1) "the lord works in mysterious ways." (it's not so much the religion in this that offends me, it's the cliche. it's like comforting someone with a marketing slogan or a really shitty proverb. we are so sorry for your loss, dear. good good whole wheat shreddies are worth two in the bush.)

2) "well, i guess you're not looking forward to christmas this year." (well not now you tactless, blathering fool. i was almost kinda flirting with the idea of christmas spirit, but i guess christmas spirits will have to do.)

3) "hey! it wasn't your boyfriend who died was it?!" (this was asked of me while i was in the middle of serving a line-up twenty people deep. this is what happens when grown men spend their entire lives communicating with machines and not people. this man now gets decaf coffee no matter what he asks for.)

4) "it's hard being alone, isn't it? you were so needed for so long and now you're not and you're all by yourself." (i have no idea how this could ever be conceived as a sensitive or compassionate thing to say to anyone at any time. the great part is that this one came from my grandmother.)

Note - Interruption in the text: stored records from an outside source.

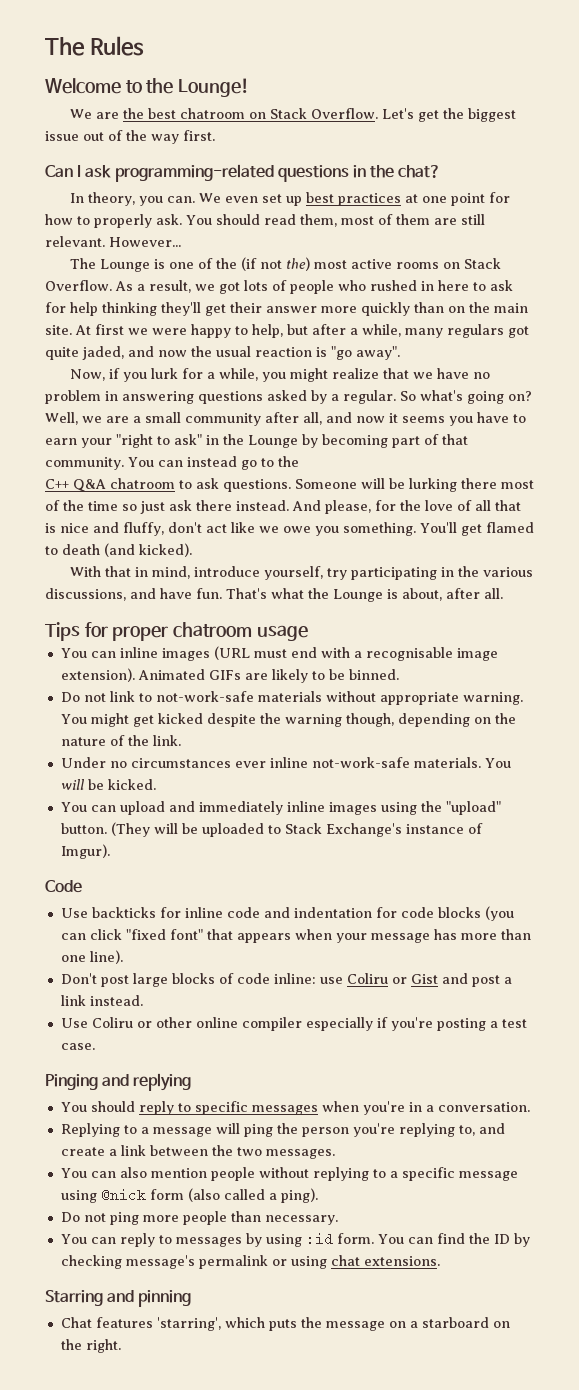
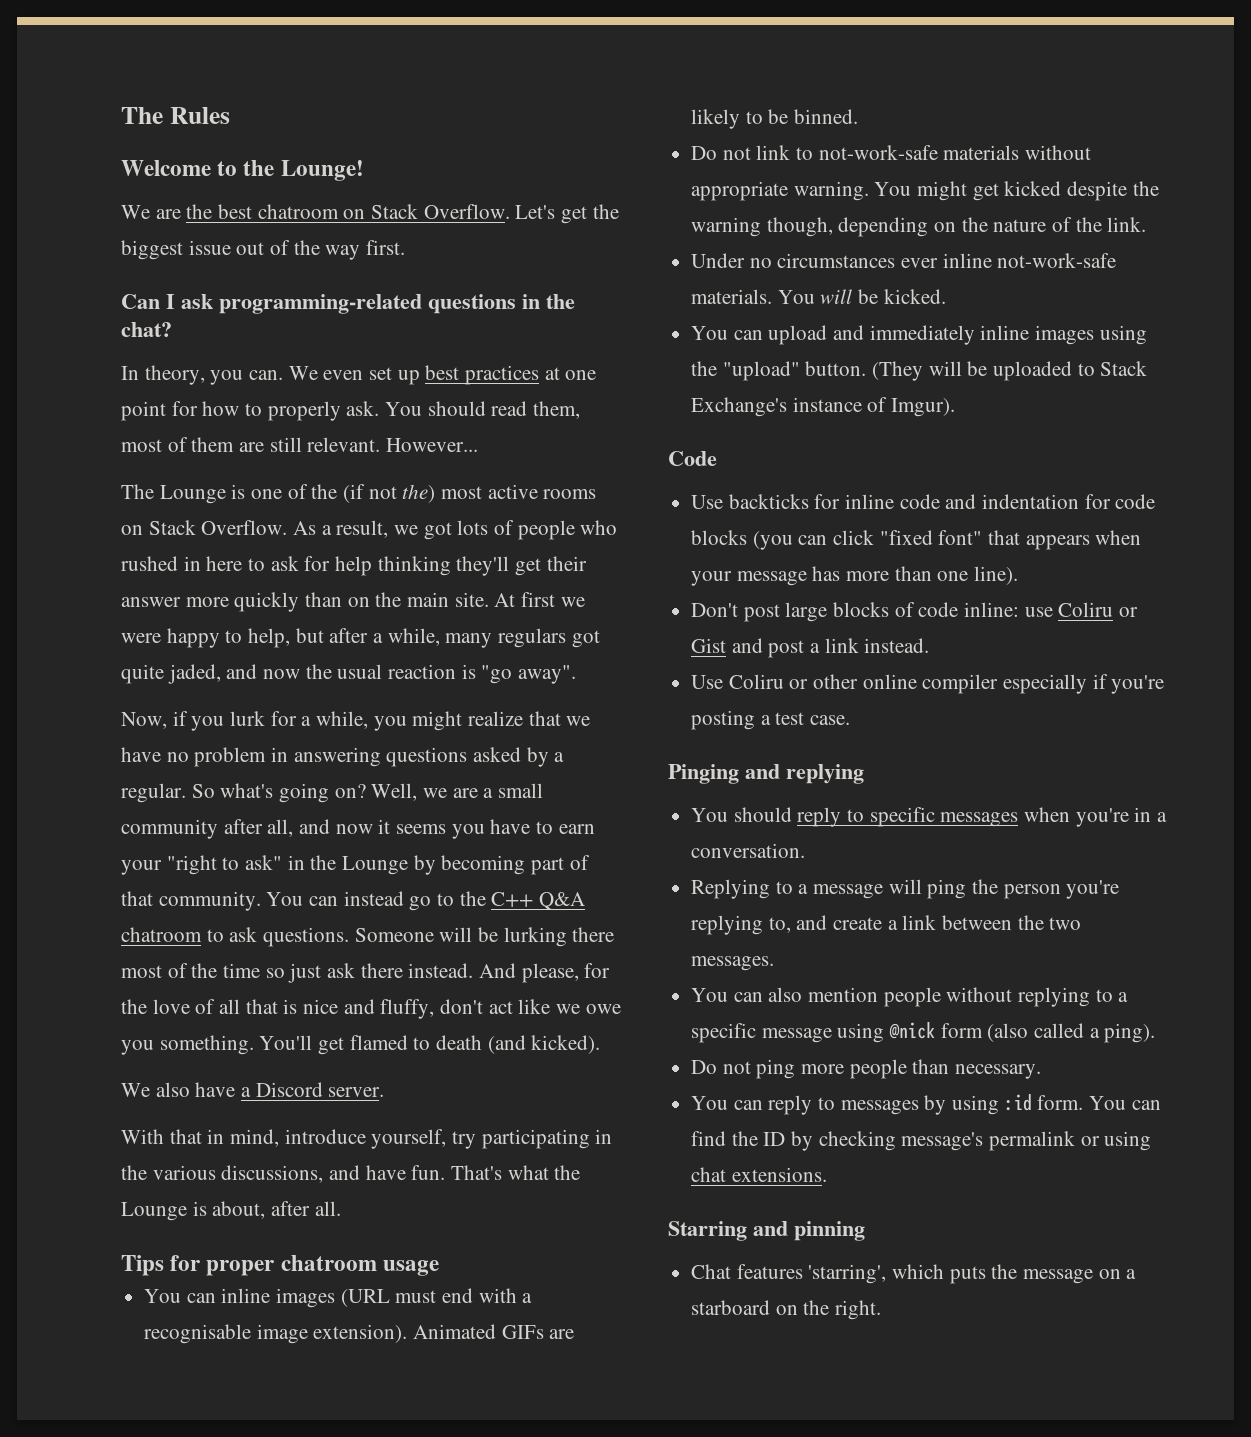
(299, 461) // -> (486, 898) none
(192, 550) none -> [121,1082,385,1097] // We also have a Discord server.

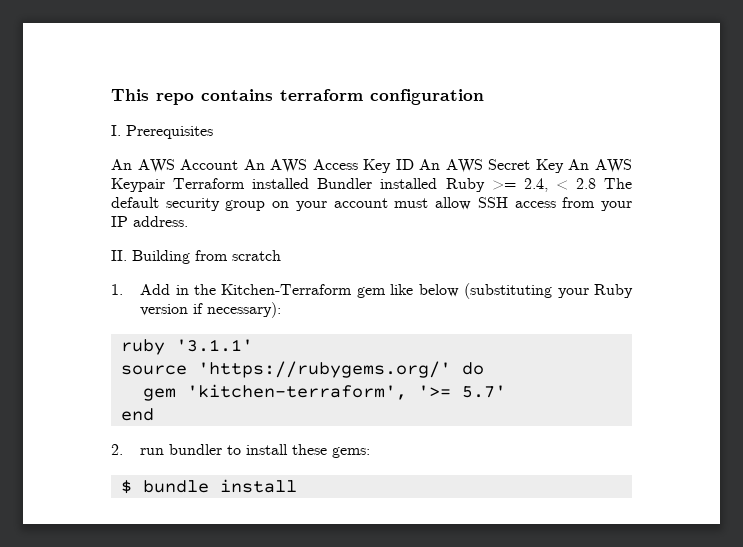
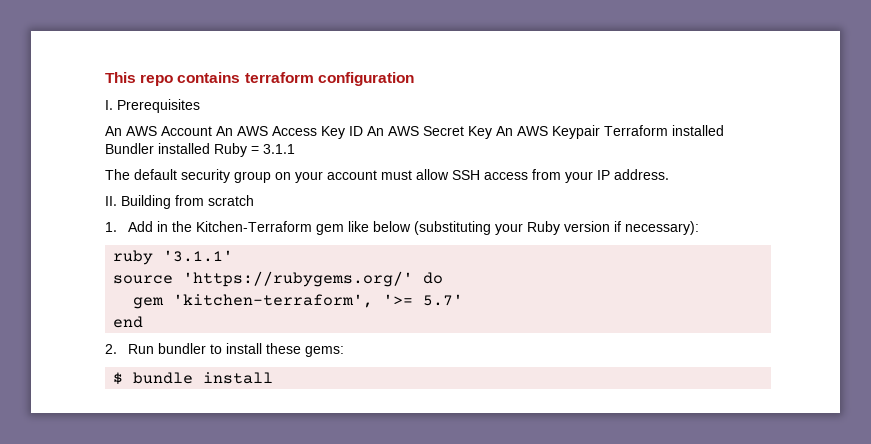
[491,178,596,192] >= 2.4, < 2.8 -> [251,144,295,154] = 3.1.1 //
[140,448,165,455] run -> [128,344,155,354] Run

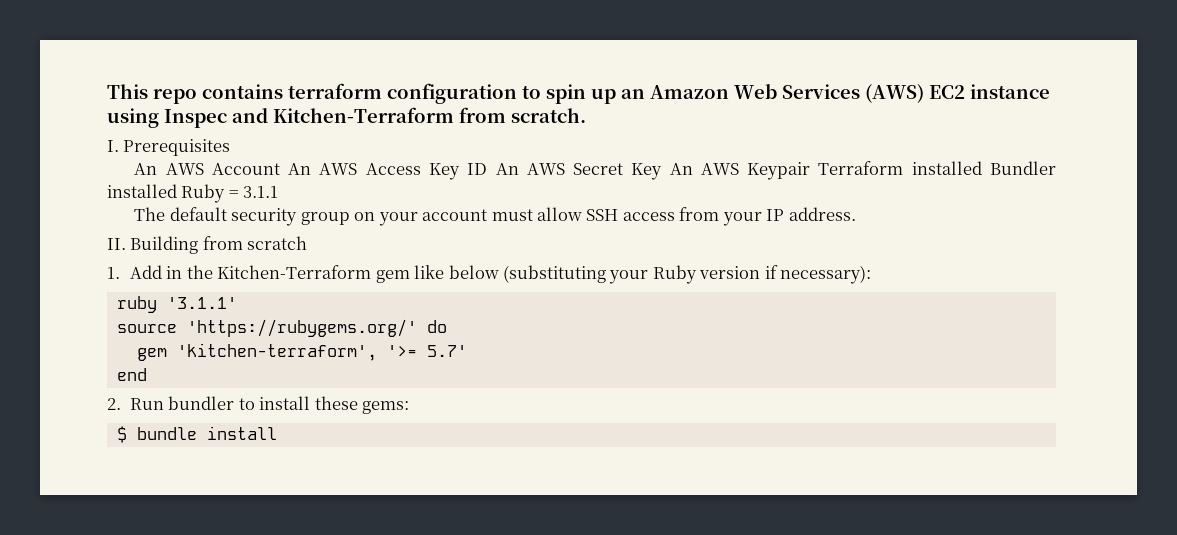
(414, 79) none -> [522,84,1050,104] [107,107,586,128] to spin up an Amazon Web Services (AWS) EC2 instance using Inspec and Kitchen-Terraform from scratch.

5) "well kathryn, let's hope 2007 is a little better for you than 2006." (what the fuck? gee, you think?! this was said within the first hour of my first shift back full-time, by the same gentleman who gave us number two. his social skills are a black hole that normal thoughts get sucked into. yipes. just yipes.)

Sunday, February 25, 2007

love letters, lost nights. 

dear halifax,

what happened to us?

we used to be lovers and now i don't know your face. i drag my feet across your frozen skin and feel nothing from you. nothing in me. we had secrets pockets of space and time. we had frantic laughs and dreamy east coast eyes. all the lights have gone out between us. my hands curl into claws when we touch.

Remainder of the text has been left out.